- _WHAT YOU NEED TO DO_: What you return should be only the lines in the entries below between the one holding "html: <div>Acoustic Performance</div>" and the one holding "html: <div> <span></span>", ends included, with every picture left out.

- _SOURCE MATERIAL_:

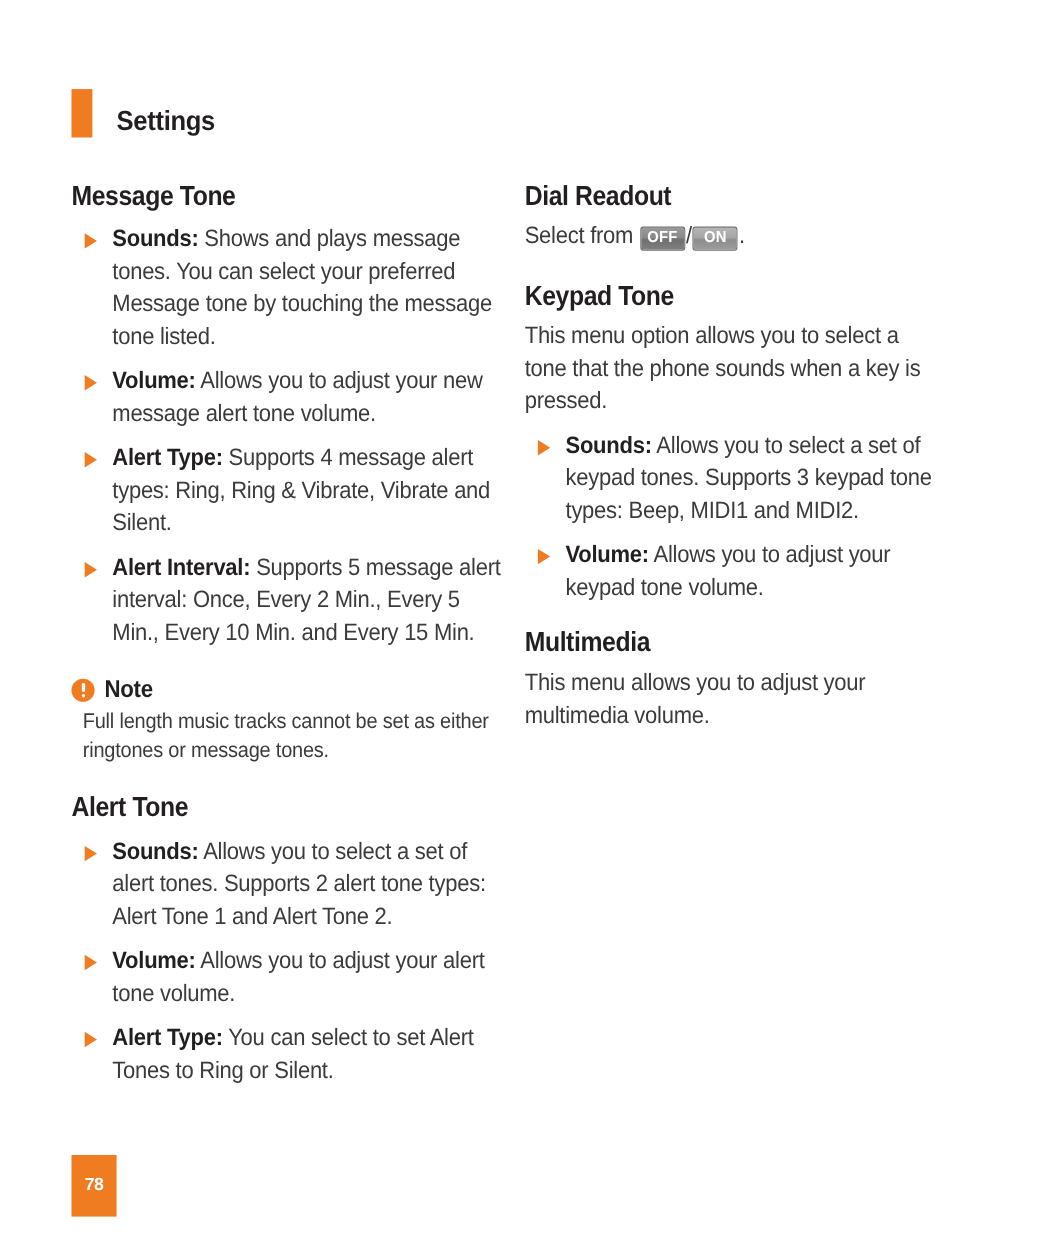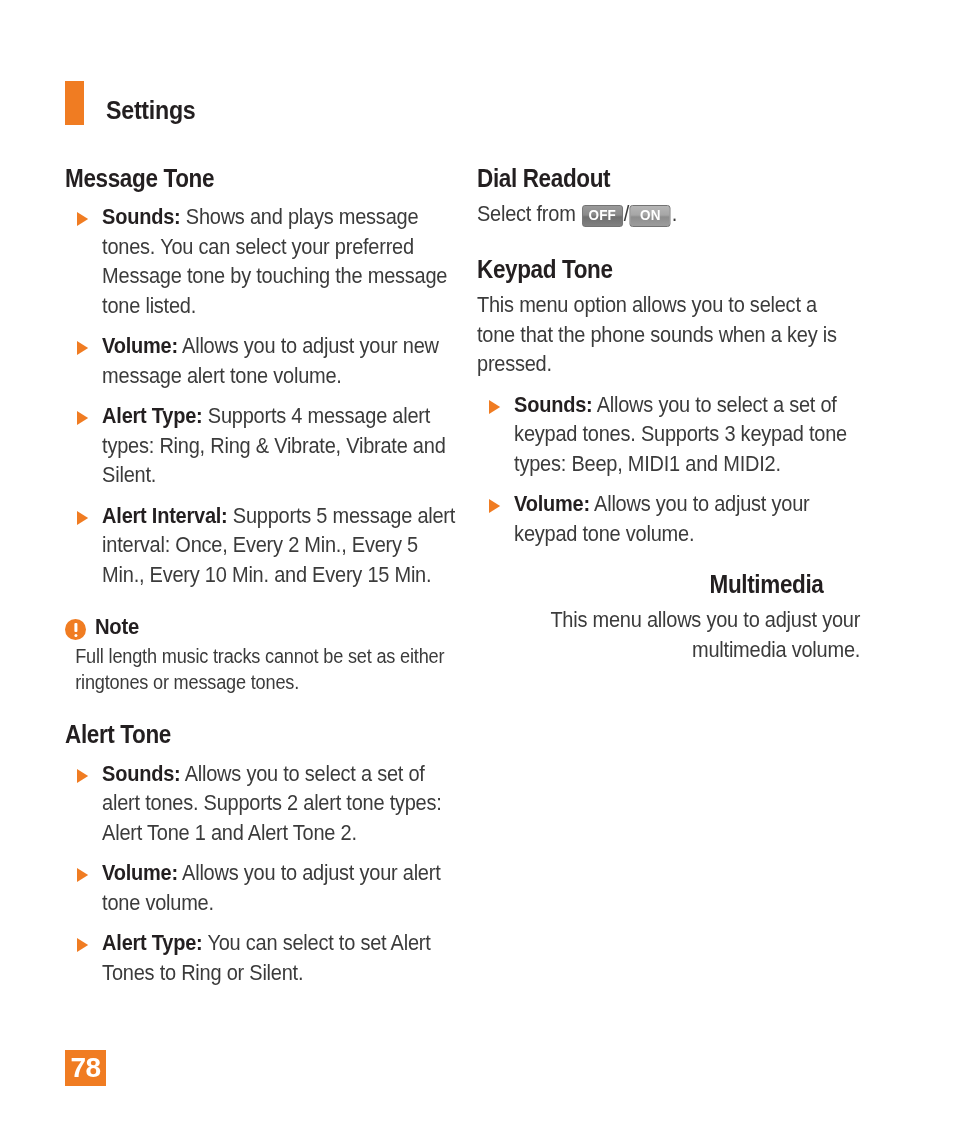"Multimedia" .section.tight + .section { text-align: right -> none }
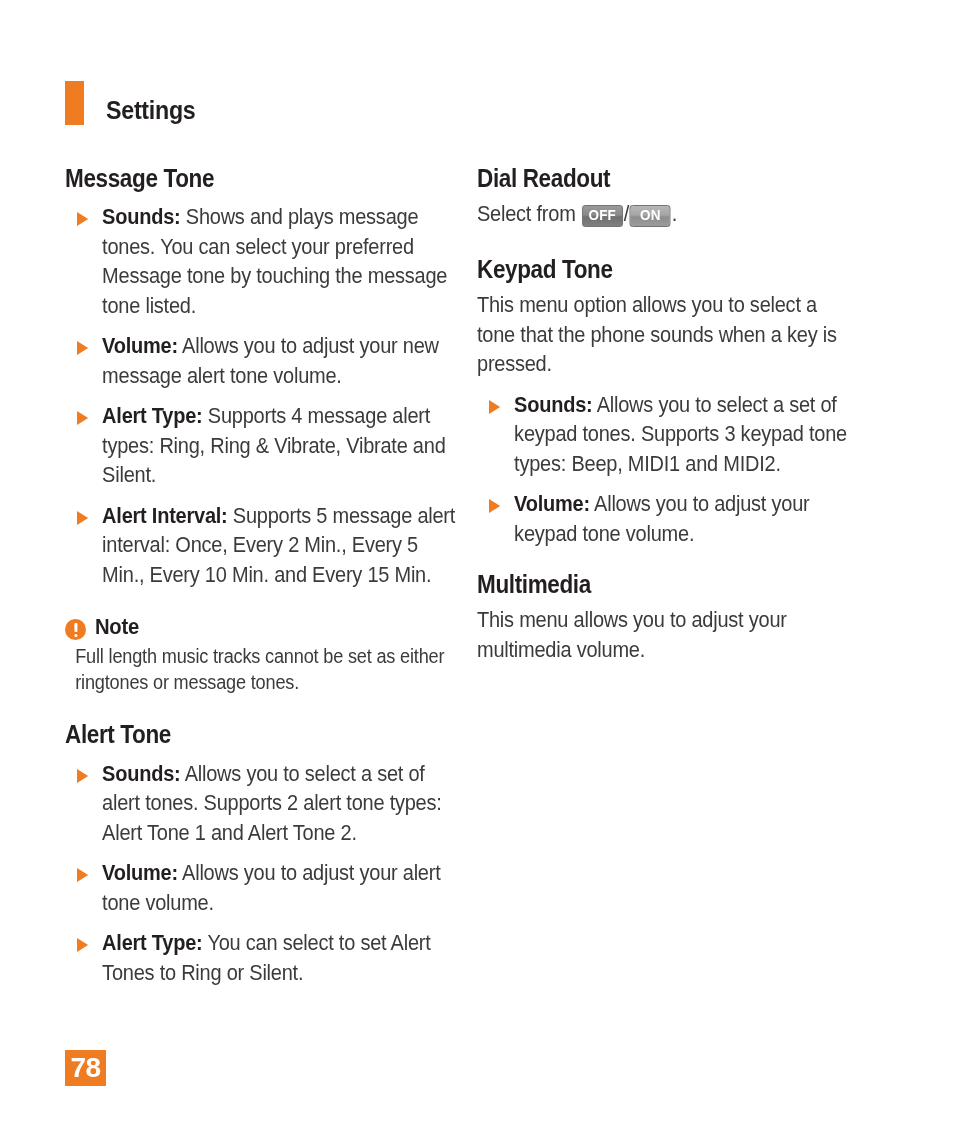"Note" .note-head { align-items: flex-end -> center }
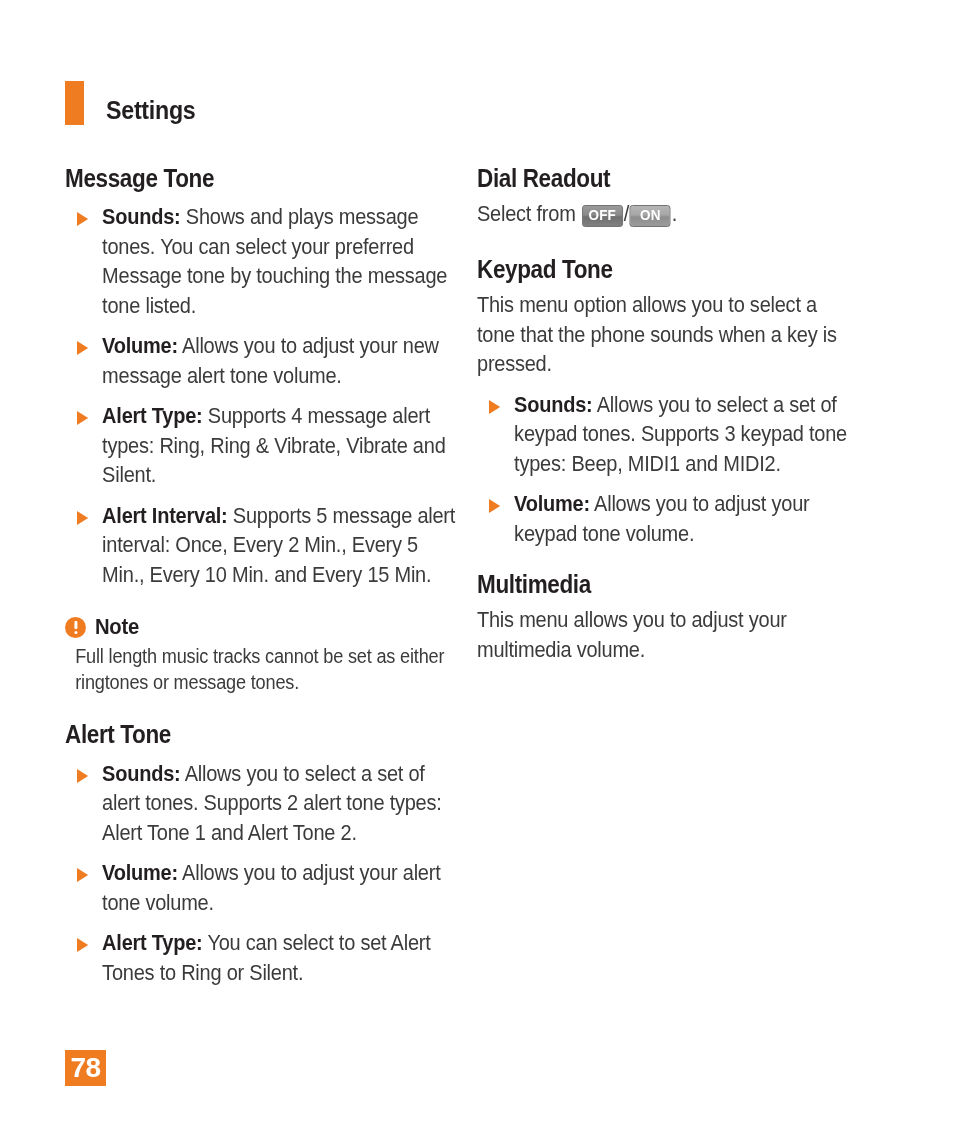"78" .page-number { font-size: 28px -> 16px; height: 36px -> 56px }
---
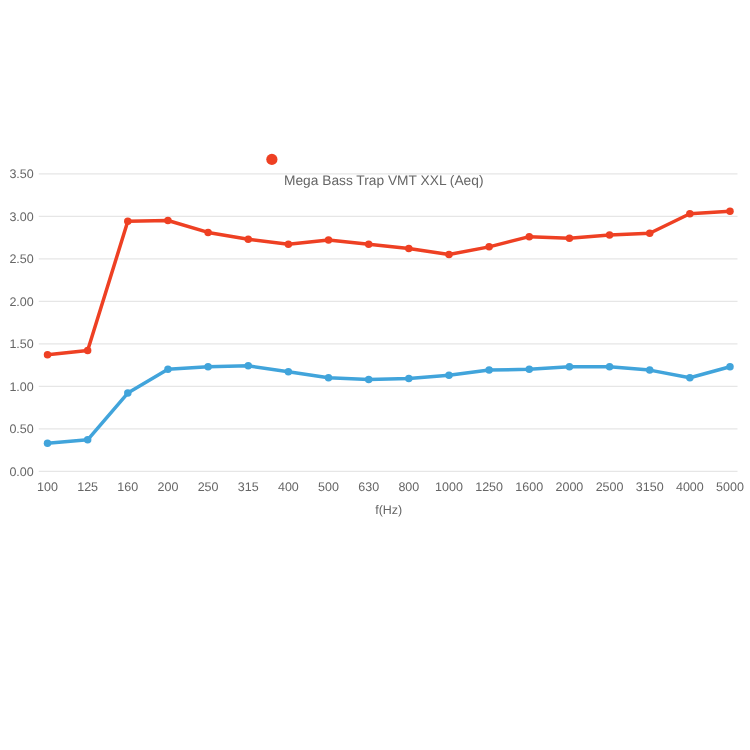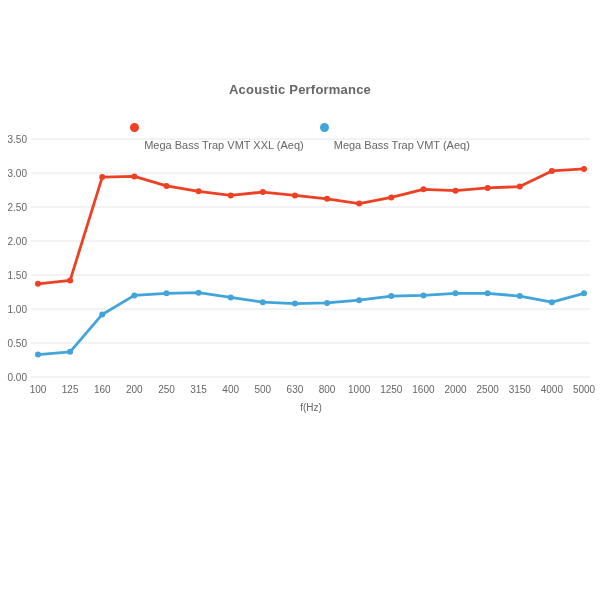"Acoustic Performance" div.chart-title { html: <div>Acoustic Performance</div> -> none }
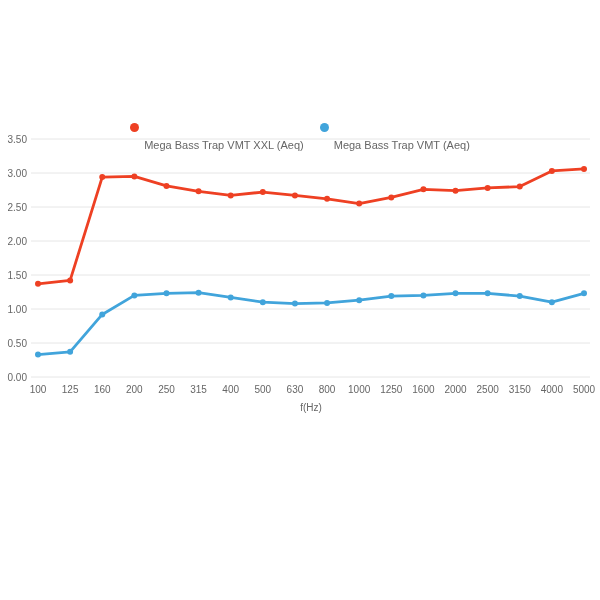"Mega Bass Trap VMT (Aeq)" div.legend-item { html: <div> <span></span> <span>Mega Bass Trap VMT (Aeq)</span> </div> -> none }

- _WRITTEN RESPONSE_:
"Acoustic Performance" div.chart-title { html: <div>Acoustic Performance</div> -> none }
"Mega Bass Trap VMT (Aeq)" div.legend-item { html: <div> <span></span> <span>Mega Bass Trap VMT (Aeq)</span> </div> -> none }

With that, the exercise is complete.